Dean chewed his lip, thinking in silence. “When I look at women, does it hurt your feelings?”
“Pretty much, yes,” Sam said.
“Even though you know I don’t remember?”
“Especially then,” Sam answered. Because then there was no hesitation, no thoughts about what it did to Sam. It marked how far away Dean had gone, and Sam knew there was a chance Dean might not make it back.
He never even saw this heartache coming. Just a week ago, everything had been okay. They’d driven through Yellowstone. Sam had pleaded with Dean to do it, even for just an afternoon. We’ve traveled across the entire country all our lives, and never seen half the parts that matter!
They had timed their visit to Old Faithful perfectly— it went off close to schedule, and it was very impressive. Even Dean admitted that it was remarkable.
They’d visited the boiling mudpots, which went far less well. Dean had turned on his heel and headed back to the car at the first hint of sulfur in the air.
What are you doing? Sam had hissed.
Getting holy water, a gun, and some knives, Dean had answered.
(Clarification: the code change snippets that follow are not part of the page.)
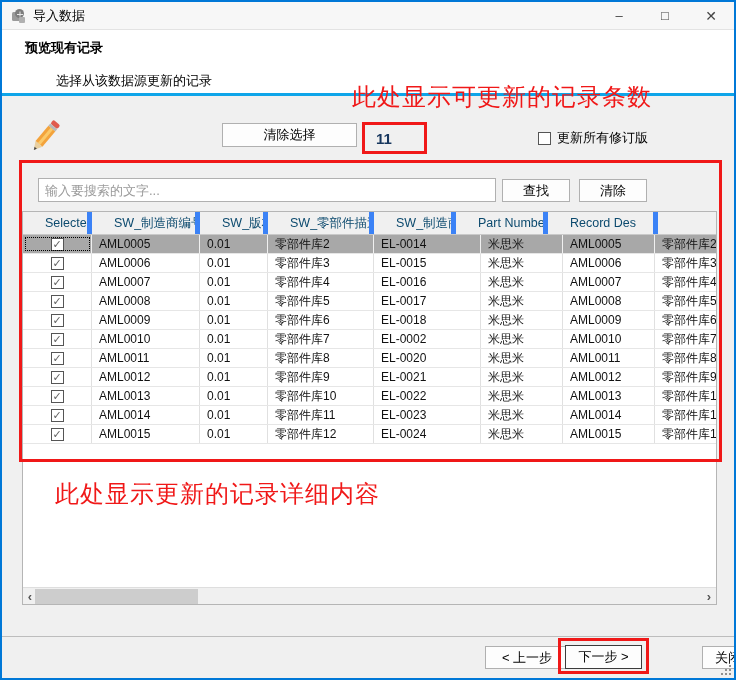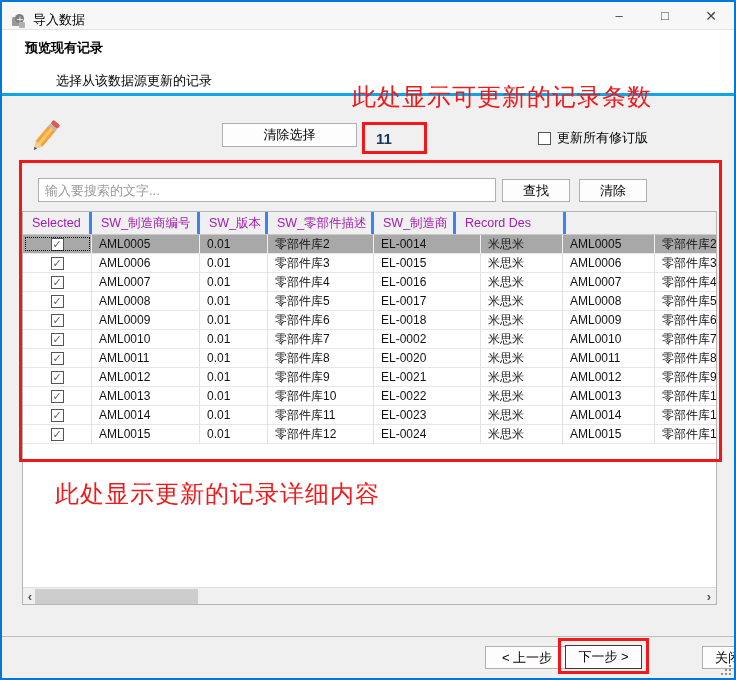"导入数据" .titlebar { align-items: flex-end -> center }
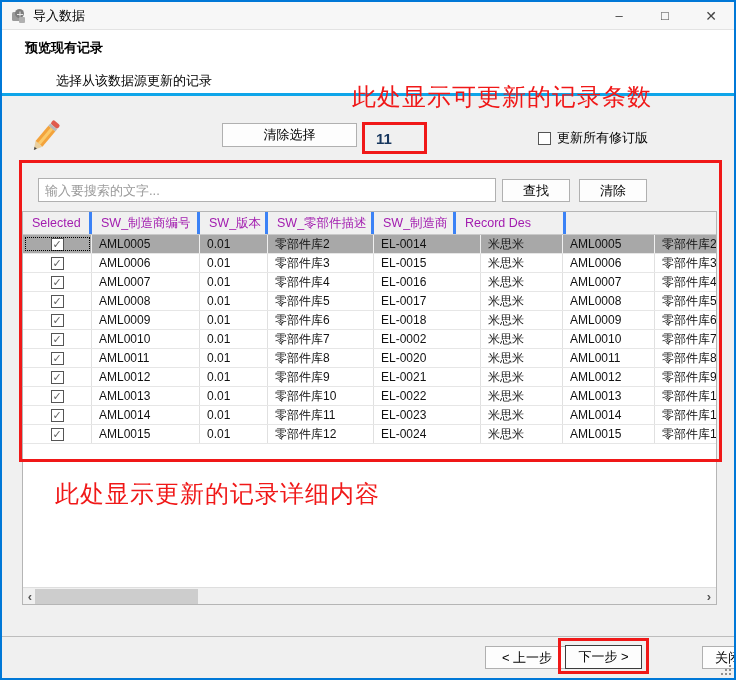"Selected" .th { border-right: 3px solid #3b82f6 -> 5px solid #3b82f6; color: #a21caf -> #0c4a6e; padding-left: 9px -> 22px }
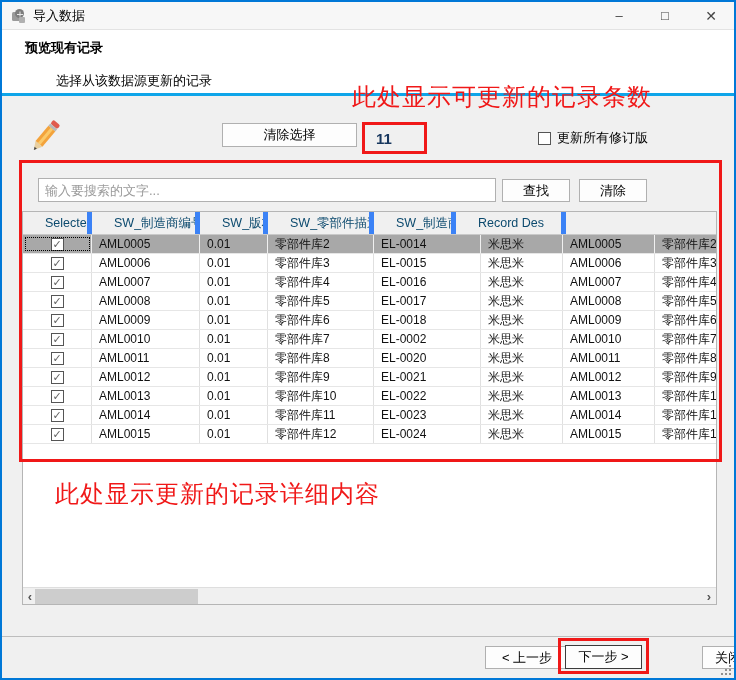"Part Number" div.th { html: none -> <div>Part Number</div> }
It’s not a demon, Dean. It’s a natural phenomenon. Back off already.
That’s what everyone says at first, but once somebody vanishes or gets mutilated then the fun and games are over.
Dean never took any of the supplies out of his pockets, but he persisted in rocking on his heels behind Sam and eyeing everything and everyone suspiciously. The embarrassment had finally driven Sam to call it quits, and he muttered to himself all the way back to the car in accompaniment to Dean’s overconfident, macho stride.
Remembering it now, it all seemed so far away. To be annoyed with Dean—over all the things he did that were so very, insistently him—was suddenly a luxury Sam wondered if he’d ever have again.
They left the diner around 10 o’clock. Sam had eaten almost nothing. After their initial talk, Dean had not seemed particularly interested in finding out anything more about himself or the family history. Instead, he ate in silence. He looked everywhere but at Sam, as if his past was a mistake that might disappear if he just ignored it. Dean’s behavior filled Sam’s stomach with uneasiness, until he pushed his plate away in an admission of defeat.
They talked about what to do next. Dean suggested driving home, to see if their house could trigger any memories. Sam explained patiently about the hunting and roaming lifestyle, and that they’d never really had a home at all. Dean looked perturbed again, and Sam wavered in the surrealism of him being the one to explain their lives to Dean, of him having to persuade Dean that this was a reasonable and desirable way to live. This is it, the definition of irony right here, Sam thought. But there was no-one to share the joke with anymore.